A startling statistic is that 4m people with TB (two in every five cases) remain undetected or undiagnosed. Such patients predominantly reside in peri-urban informal settlements and shanty towns in TB endemic countries. This problem has worsened after Covid-19, making the implementation of active case finding even more important.

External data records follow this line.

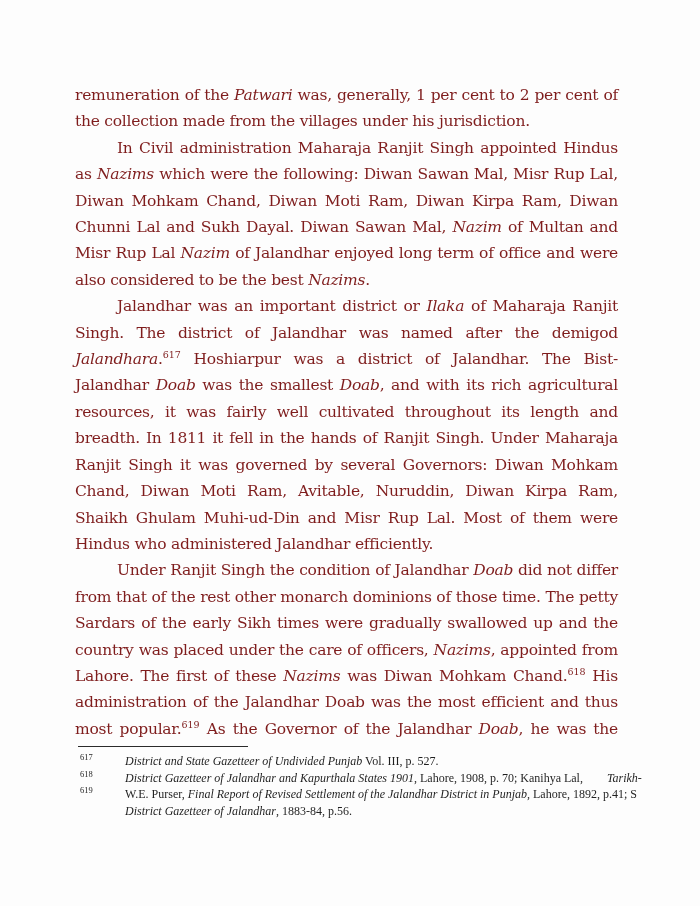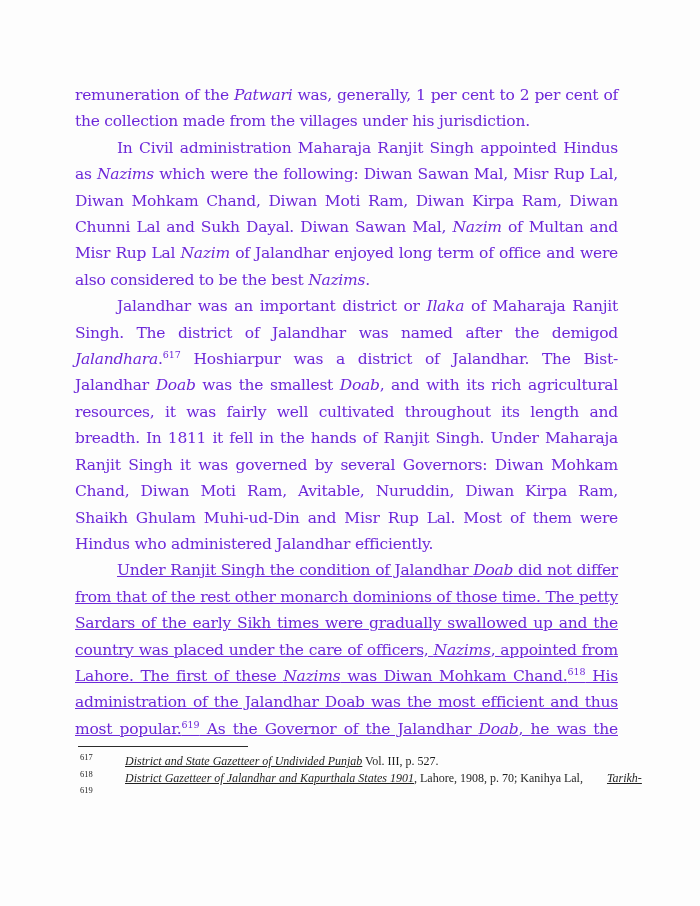"remuneration of the Patwari was," .body-text { color: #6d28d9 -> #7f1d1d }
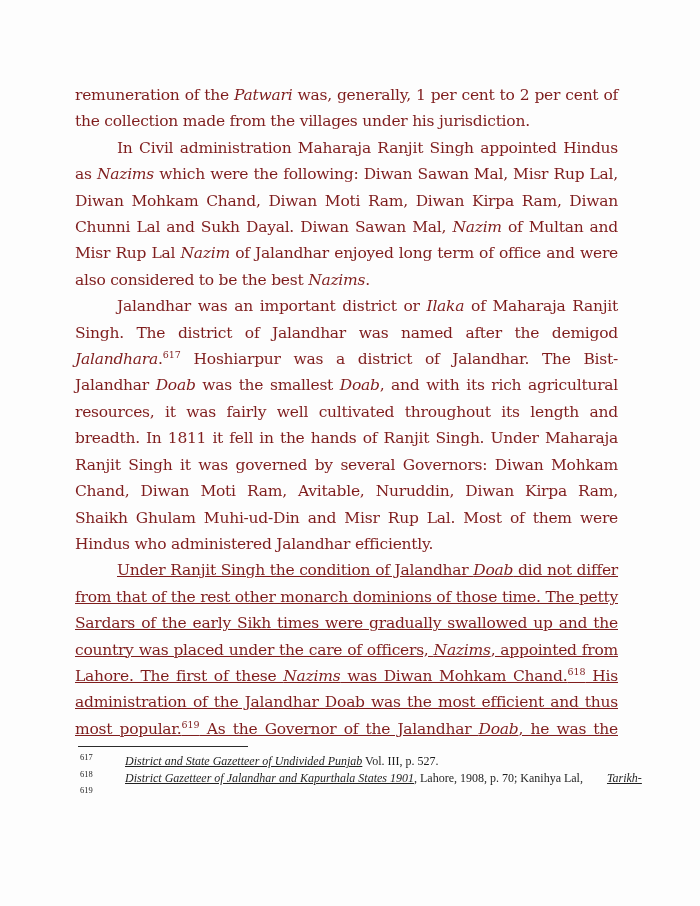"Under Ranjit Singh the condition" .body-text p:last-child { text-decoration: underline -> none }
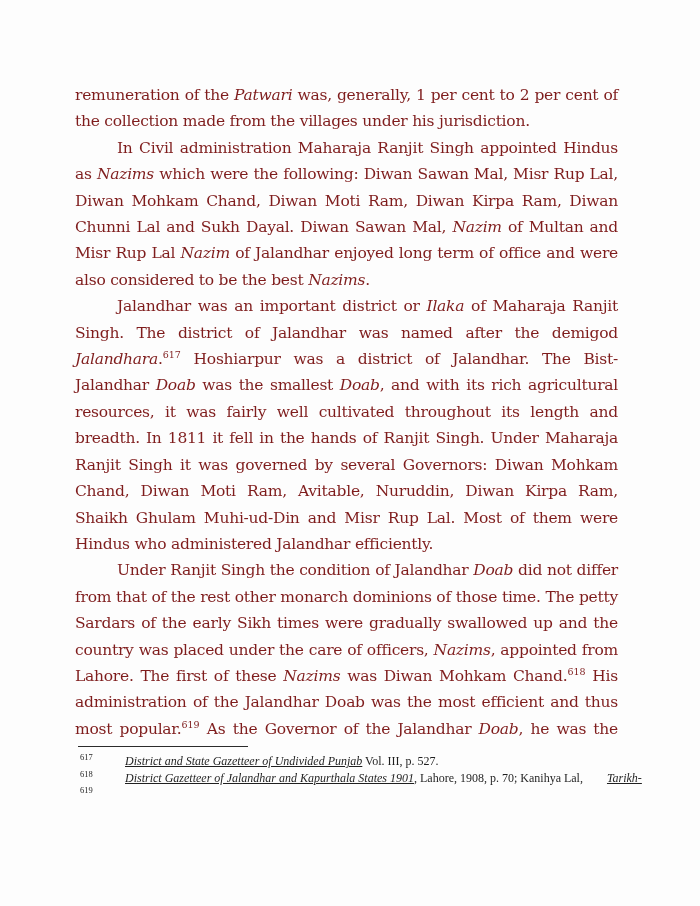"District and State Gazetteer of" .footnotes i { text-decoration: underline -> none }
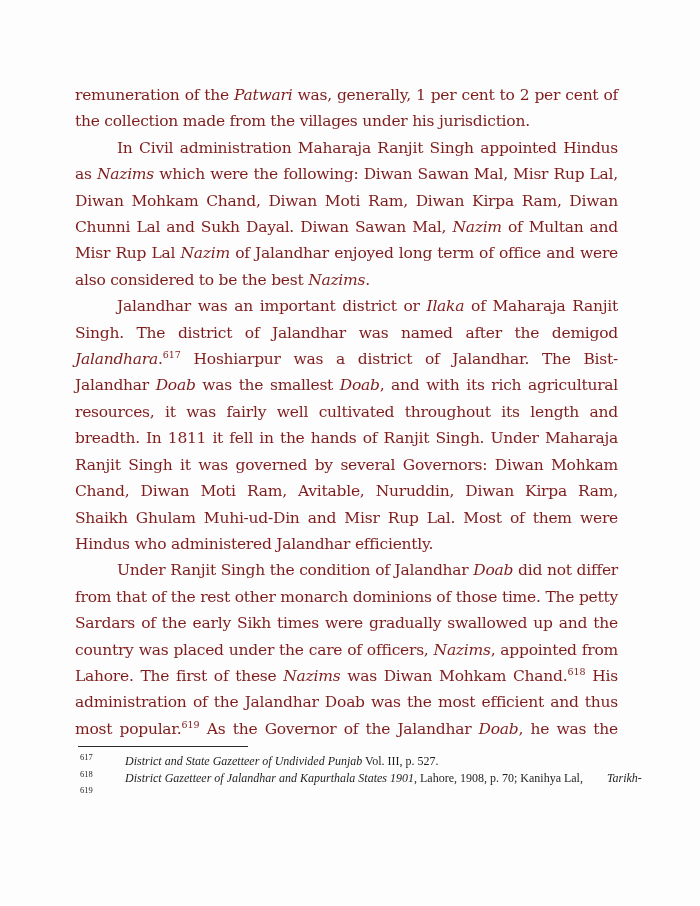"W.E. Purser, Final Report of" div.fn-line { html: none -> <div><span>W.E. Purser, </span><i>Final Report of Revised Settlement of the Jalandhar District in Punjab,</i><span> Lahore, 1892, p.41; S</span></div> }
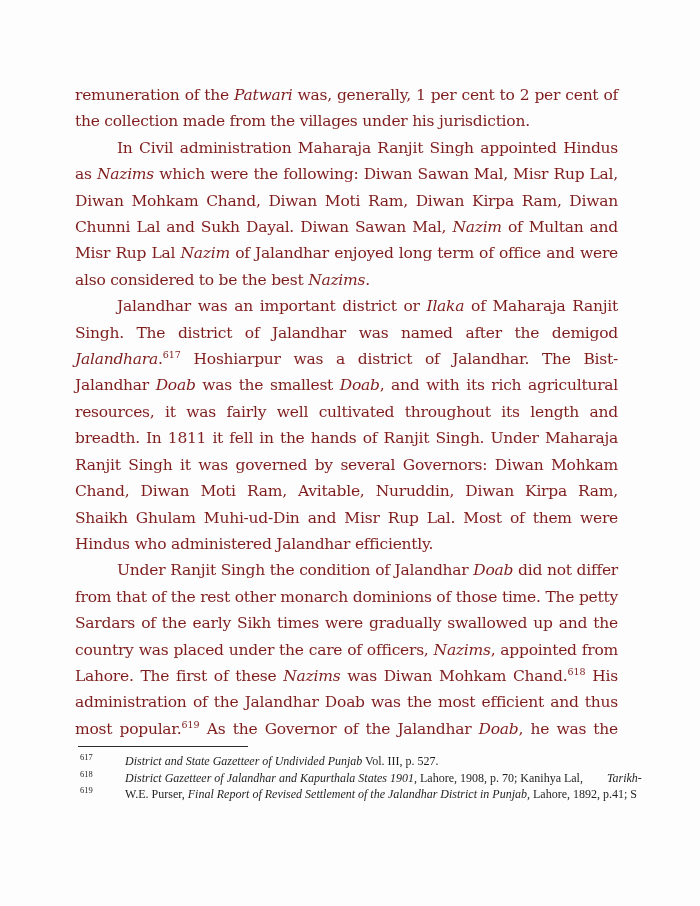"District Gazetteer of Jalandhar," div.fn-line { html: none -> <div><i>District Gazetteer of Jalandhar</i><span>, 1883-84, p.56.</span></div> }
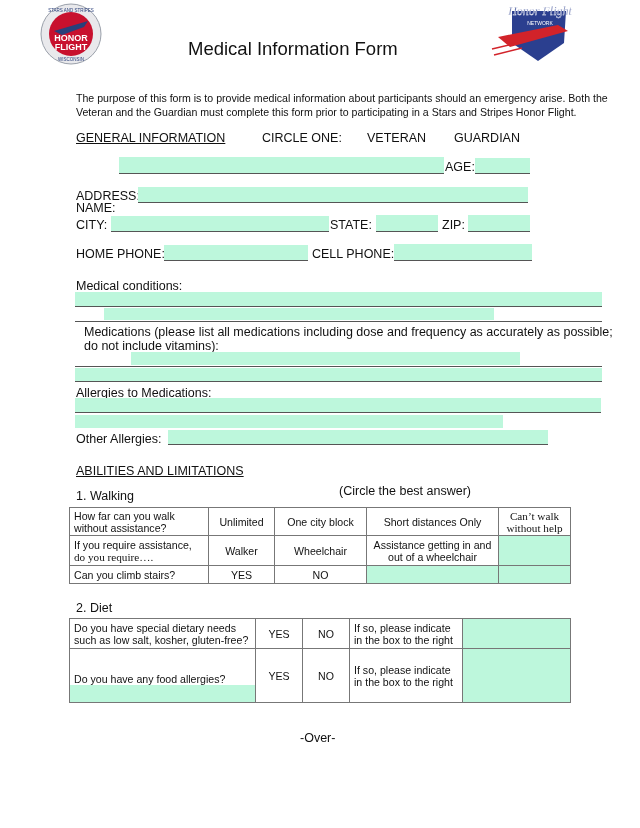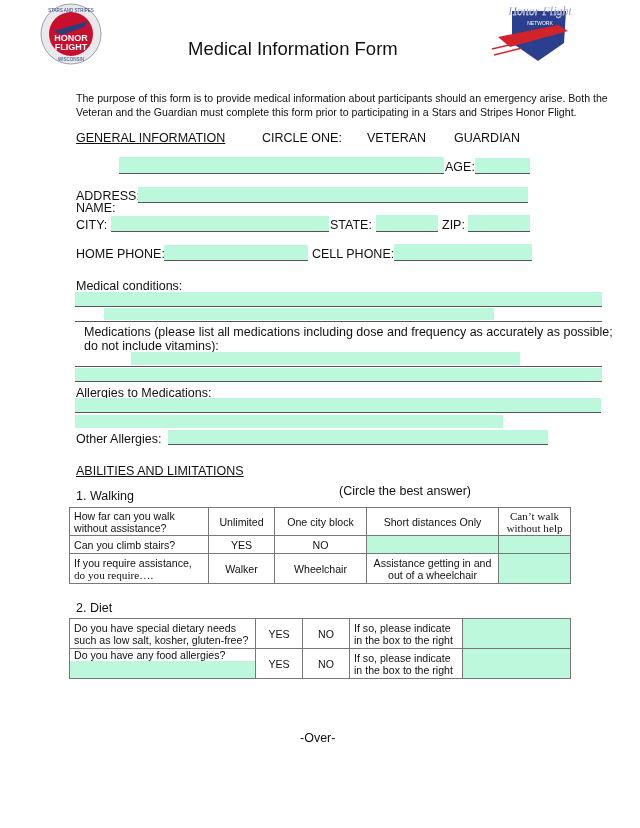"Can you climb stairs?" tr { order: before "If you require assistance," -> after "If you require assistance," }
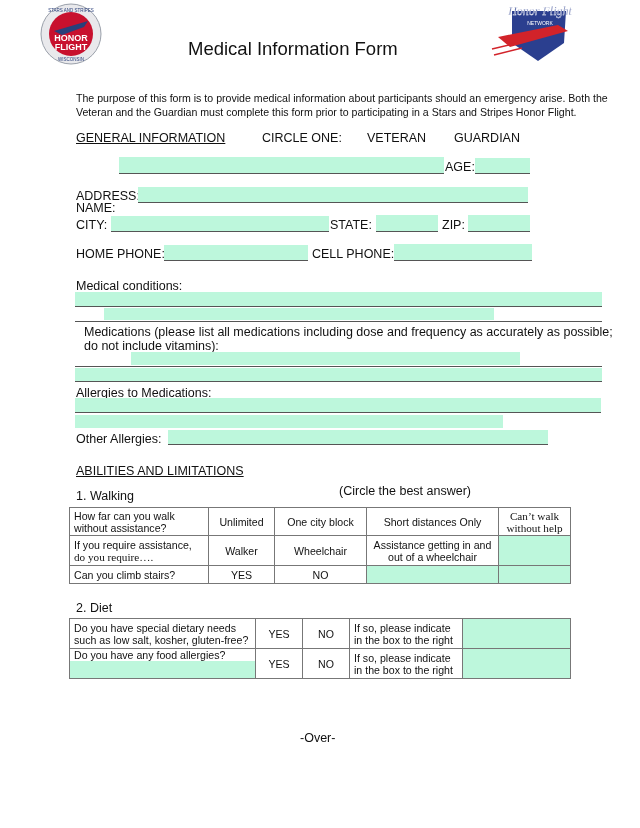"Do you have any food" div { margin-top: none -> 24px }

Nature Medicine – Comparison of two diagnostic intervention packages for community-based active case finding for tuberculosis: an open-label randomized controlled trial

Study details

Comparison of two diagnostic intervention packages for community-based active case finding for tuberculosis: an open-label randomized controlled trial
Aliasgar Esmail, Philippa Randall, Suzette Oelofse, Michele Tomasicchio, Anil Pooran, Richard Meldau, Edson Makambwa, Lynelle Mottay, Shameem Jaumdally, Gregory Calligaro, Stuart Meier, Marianna de Kock, Tawanda Gumbo, Robin Mark Warren & Keertan Dheda
Nature Medicine (2023)Cite this article

Abstract

Two in every five patients with active tuberculosis (TB) remain undiagnosed or unreported. Therefore community-based, active case-finding strategies require urgent implementation. However, whether point-of-care (POC), portable battery-operated, molecular diagnostic tools deployed at a community level, compared with conventionally used POC smear microscopy, can shorten time-to-treatment initiation, thus potentially curtailing transmission, remains unclear. To clarify this issue, we performed an open-label, randomized controlled trial in periurban informal settlements of Cape Town, South Africa, where we TB symptom screened 5,274 individuals using a community-based scalable mobile clinic. Some 584 individuals with HIV infection or symptoms of TB underwent targeted diagnostic screening and were randomized (1:1) to same-day smear microscopy (n = 296) or on-site DNA-based molecular diagnosis (n = 288; GeneXpert). The primary aim was to compare time to TB treatment initiation between the arms. Secondary aims included feasibility and detection of probably infectious people. Of participants who underwent targeted screening, 9.9% (58 of 584) had culture-confirmed TB. Time-to-treatment initiation occurred significantly earlier in the Xpert versus the smear-microscopy arm (8 versus 41 d, P = 0.002). However, overall, Xpert detected only 52% of individuals with culture-positive TB. Notably, Xpert detected almost all of the probably infectious patients compared with smear microscopy (94.1% versus 23.5%, P = <0.001). Xpert was associated with a shorter median time to treatment of probably infectious patients (7 versus 24 d, P = 0.02) and a greater proportion of infectious patients were on treatment at 60 d compared with the probably noninfectious patients (76.5% versus 38.2%, P < 0.01). Overall, a greater proportion of POC Xpert-positive participants were on treatment at 60 d compared with all culture-positive participants (100% versus 46.5%, P < 0.01). These findings challenge the traditional paradigm of a passive case-finding, public health strategy and argues for the implementation of portable DNA-based diagnosis with linkage to care as a community-oriented, transmission-interruption strategy. The study was registered with the South African National Clinical Trials Registry (application ID 4367; DOH-27-0317-5367) and ClinicalTrials.gov (NCT03168945).